Now that I have written the reply in full and look back at it, I am fairly confident this is a mostly hard science explanation of the edge of the world and is handwaveably consistent with physics. At the very least, it doesn't invoke alterations to gravity, require a passing rogue planet, glitches in the matrix (still pretty cool) and only relies on conventional tidal forces and rotation except working within the framework of 4d space, which itself isn't physics breaking.

[Preface about 4d objects. Optionally skip-able]

To first get the average reader acquainted with 4d objects, this is the most intuitive way I have seen to explain them: https://4dtoys.com/ The next most intuitive way I can explain them is, when you are seeing a 4d object in 3d space, you are seeing a 3d slice of the 4d object. It is the same concept as a using a series of 2d slices to recreate a 3d object, such as with an MRI where the brain can be visually analyzed with 3 moving 2d planes which display an image of the brain at any given x,y,z.

Here are some examples of 4d objects intersecting with 3d space:

enter image description here enter image description here

Now, imaging a 4d sphere moving through 4d space so that it passes through our 3d plane. An observing person would first see a small ball appear floating some distance off the ground, possibly rolling around, and it mysteriously grows until it touches the ground, and then starts to shrink until it disappears from view when it finishes its intersection with our 3d plane.

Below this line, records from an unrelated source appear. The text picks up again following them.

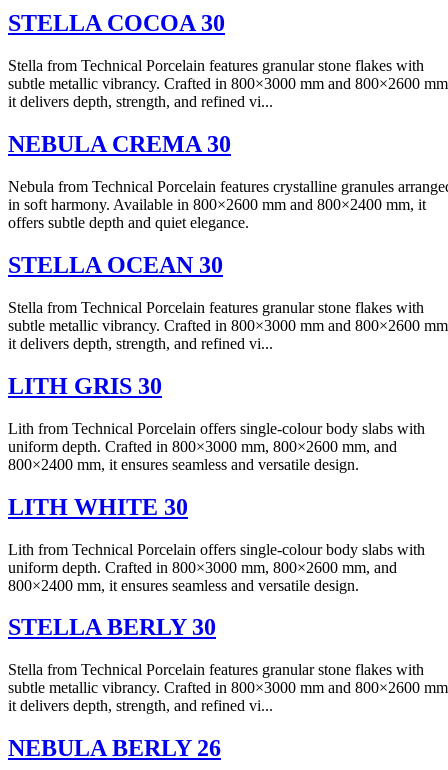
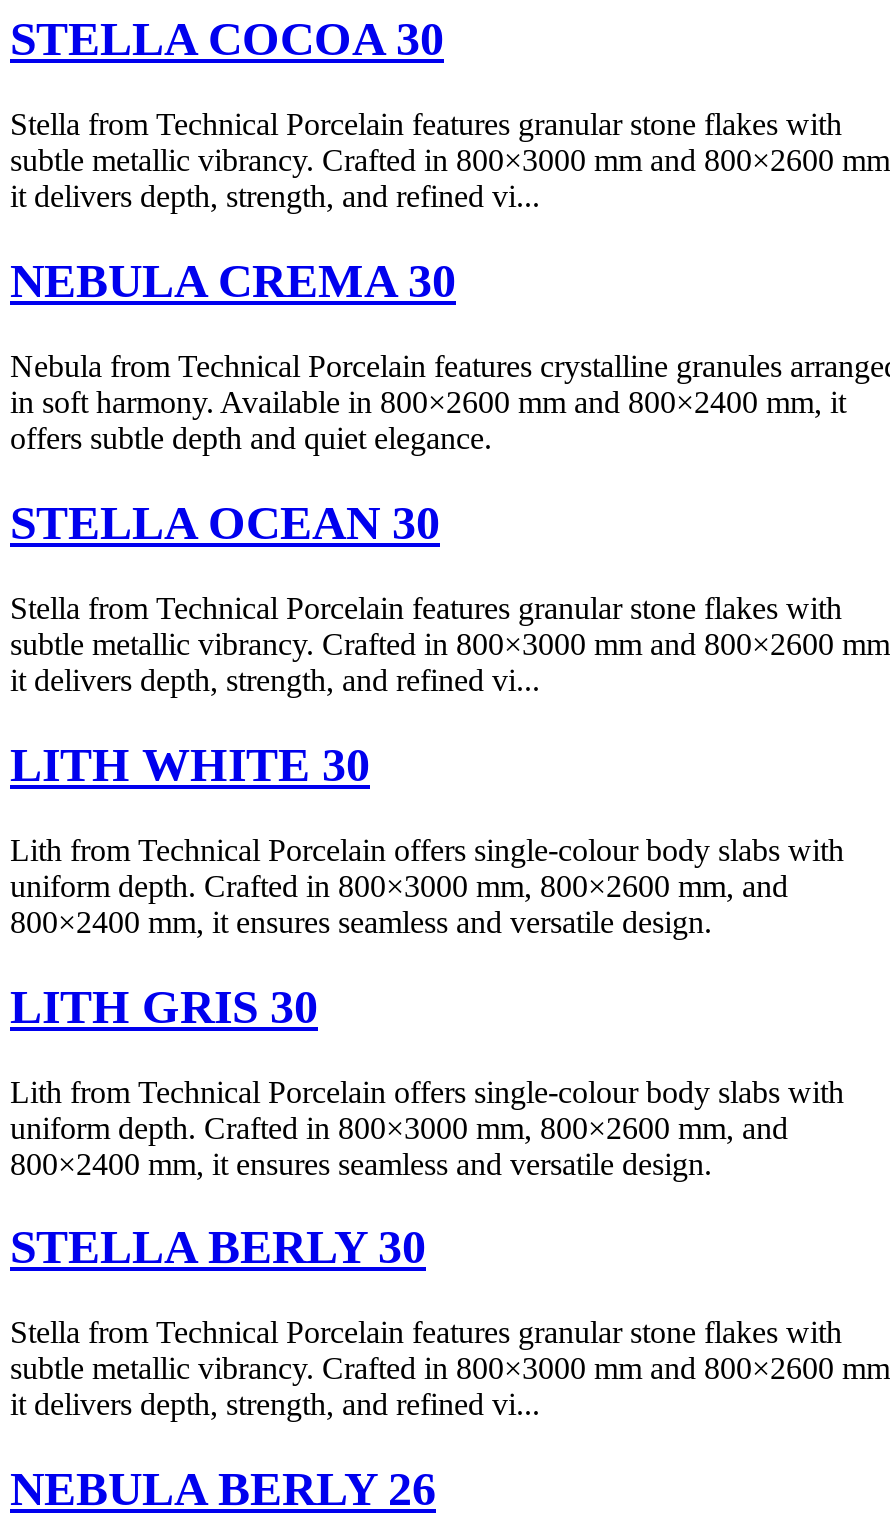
- LITH GRIS 30
+ LITH WHITE 30

- LITH WHITE 30
+ LITH GRIS 30
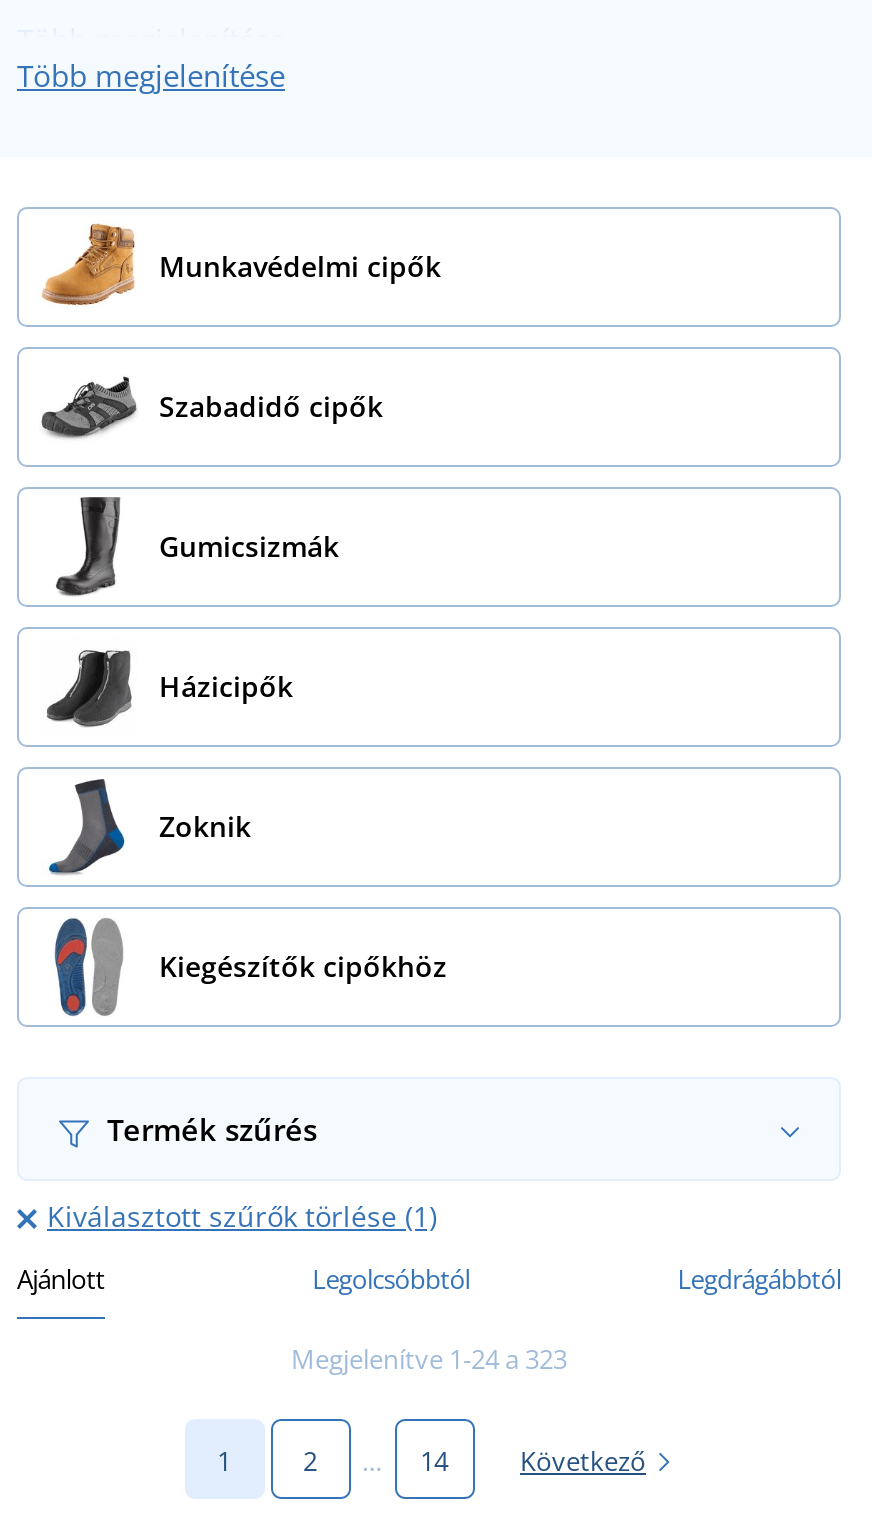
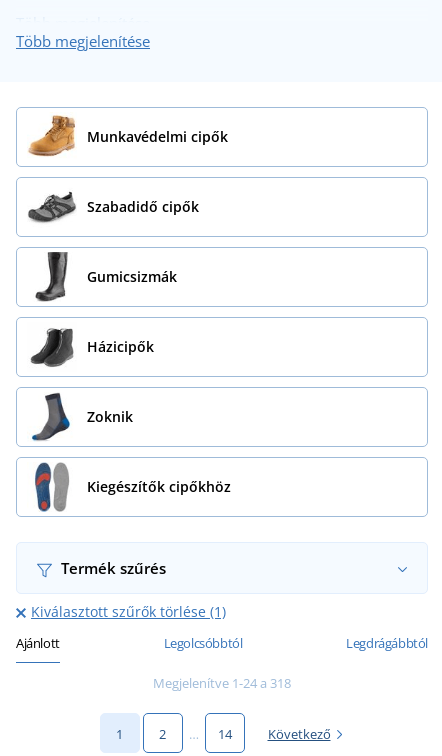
- Megjelenítve 1-24 a 323
+ Megjelenítve 1-24 a 318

[End preface on 4d objects]

Conceptually, Earth could be a 4 dimensional hypersphere, where each 3D slice of space has its own continents, plants, people, and civilizations which have 'slipped off the edge of the world'. Like a 3d sphere, a 4d sphere can rotate along the fourth or 'w' axis and likewise have 4 dimensional perturbations of tectonic plates.

Sometimes, there are earthquakes, storms, or other large scale events which can displace mass from one three dimensional slice to another. Another option is that as the Earth rotates on its 4d axis, sometimes a large amount of mass of land or ocean may find itself in a position of high potential energy should it move on the 4th dimentional axis. Hence, it does, displacing a large amount of ocean/land. In either case, to an observer, this mass would mysteriously disappear or appear based upon which direction it is moving relative to you along the w-axis.

Now, for an example. You are a sailor on the ocean. It's midday, the skies are clear, and you are looking at a ship on the horizon. Then, it suddenly plumets into the ocean as if in freefall. As an uneducated sailor, what would you think happened? Obviously it fell off the edge of the world. Now, as someone partaking in this thought experiment, answer what happened? A tectonic plate shifted, displacing its energy along the fourth dimensional w-axis, heaving a large amount of ocean upwards along the w-axis as well. In this particular slice of 3d space, it just so happened to knock a bowl of ocean out from under the ship, sending the ship and its sailors plunging a thousand feet into a vacuum to be engulfed by the ocean as it fills back in. This could be accompanied by a very loud sound (the air rushing in to fill the void) and possible atmospheric effects (hence a green flash). This, however, is more of a maelstrom event but it serves as an illustration.

Now, lets move onto an actual edge of the earth type event. Imagine instead of a perfect hypersphere, the Earth, like in 3d, in 4d has ridges, mountains, craters, and other terrain features on four dimensions. As it rotates, tidal, gravitational, and inertial forces may draw water over such a ridge. To an observer in a 3d plane, it would appear as if the water, once standing still, would start rushing towards a place where it disappears. As it would take a certain threshold of gravitational forces to achieve this, just like pulling water over the lip of a cup, it would be sudden and all at once. Also, it could extend all the way to the sea floor and be many dozens or even hundreds of miles in size. This would be large enough that it would, in fact, appear to be the edge of the world and might fool even a modern sailor.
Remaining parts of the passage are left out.